Le culte des dieux et des guerriers a toujours été un élément central de la culture indienne. Le Premier ministre en joue et construit un culte de la personnalité autour de lui. Il cherche notamment à être associé à des images religieuses, se faisant photographier tantôt en train de méditer dans une grotte, tantôt en train d'inaugurer un temple.

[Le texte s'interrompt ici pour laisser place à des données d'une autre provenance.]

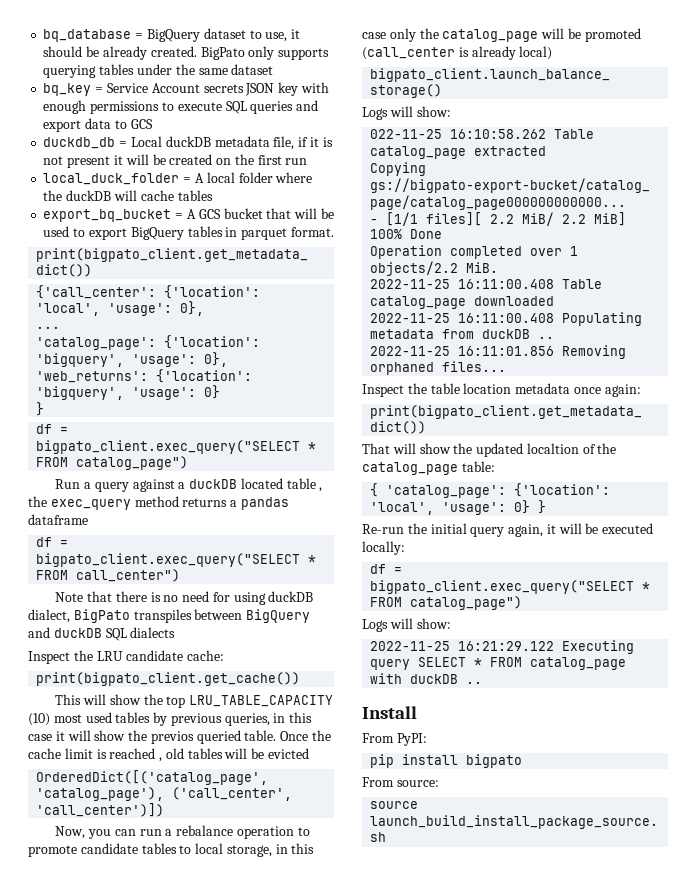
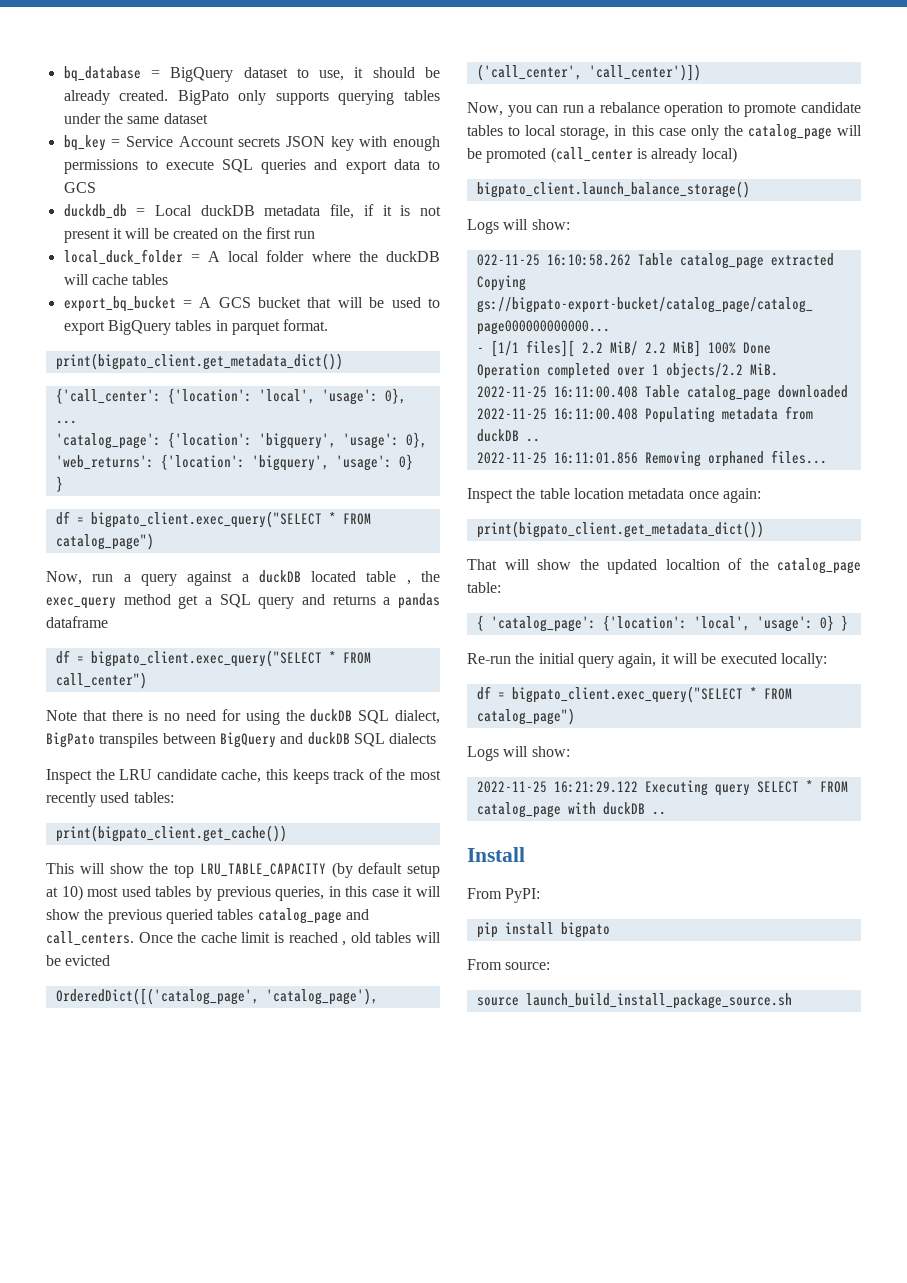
[55,479,81,489] Run -> [46,571,114,585] Now, run
(179, 501) none -> [178,594,325,609] get a SQL query and
[268,591,314,602] duckDB -> [285,709,390,724] the duckDB SQL
[187,650,225,661] cache: -> [221,768,442,784] [46,792,174,807] cache, this keeps track of the most recently used tables:
[28,713,50,726] (10) -> [331,862,440,878] [46,885,83,901] (by default setup at 10)
[150,730,277,744] previos queried table. -> [107,908,369,924] [46,931,134,946] previous queried tables catalog_page and call_centers.

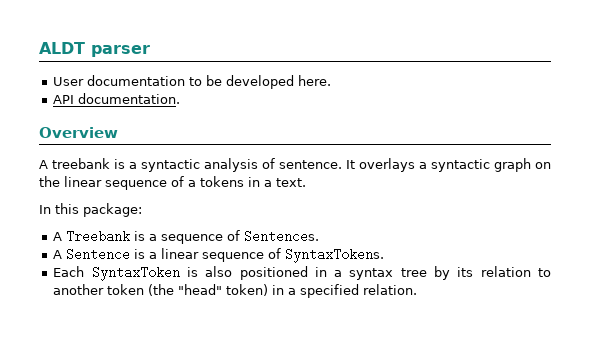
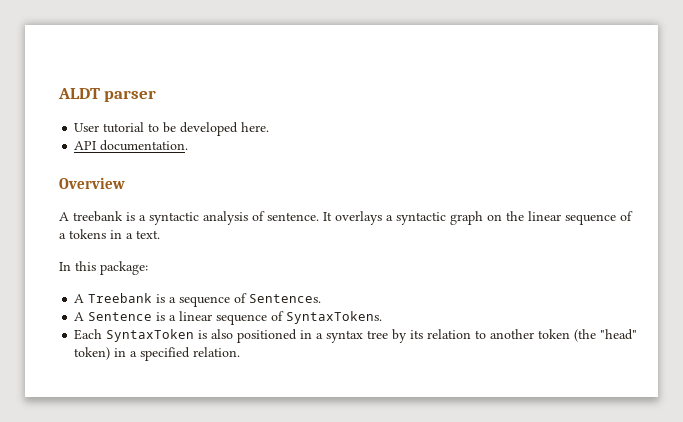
[87,75,186,86] documentation -> [103,122,145,133] tutorial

Le culte de la personnalité ne s'arrête pas là : récemment une arène sportive, auparavant nommée d'après un grand héros de la lutte pour la liberté, a été rebaptisée Stade Narendra Modi et inaugurée par le président et le ministre de l'intérieur. Autre exemple : les certificats de vaccination contre le covid-19 portent, en Inde, la photo du Premier ministre !

Dérives autoritaires

Le culte de Modi s'est accompagné de dérives anti-démocratiques et notamment d'un abus de majorité : le BJP (Bharatiya Janata Party), le parti au pouvoir, attaque et intimide les minorités religieuses dans sa tentative de créer un Etat hindou théocratique. Rappelons que la principale « minorité » religieuse d’Inde, avec près de 200 millions de membres, constitue la deuxième ou troisième communauté musulmane du monde derrière l’Indonésie et proche du Pakistan. Fin 2019, le Parlement indien a voté un texte discriminant, facilitant l’attribution de la citoyenneté indienne aux réfugiés de pays voisins, mais à la condition qu’ils ne soient pas musulmans !

Le Premier ministre a par ailleurs utilisé les instruments du pouvoir de l'État pour saper le fonctionnement des institutions du pays. Il a notamment largement soumis les médias. Selon le classement mondial de la liberté de la presse, établi chaque année par Reporters sans frontières, l'Inde se trouve à la 142e place sur 180 en 2021, loin derrière la plupart des Etats démocratiques. Il n'y a actuellement dans le pays que très peu d'agences de presse indépendantes capables de produire des reportages libres et précis.

Enfin, les droits de l'homme sont régulièrement attaqués sous diverses formes : emprisonnement de plusieurs militants des droits de l'homme, tentatives de mise sous son contrôle d'institutions auparavant indépendantes comme la magistrature supérieure, la banque centrale et la commission électorale.

Bref, avec une population d'environ 1.4 milliard d'habitants, le pays longtemps considéré comme la plus grande démocratie au monde s’éloigne un peu de l’image d’Epinal d’un Etat démocratique.

Les auteurs s'expriment à titre personnel.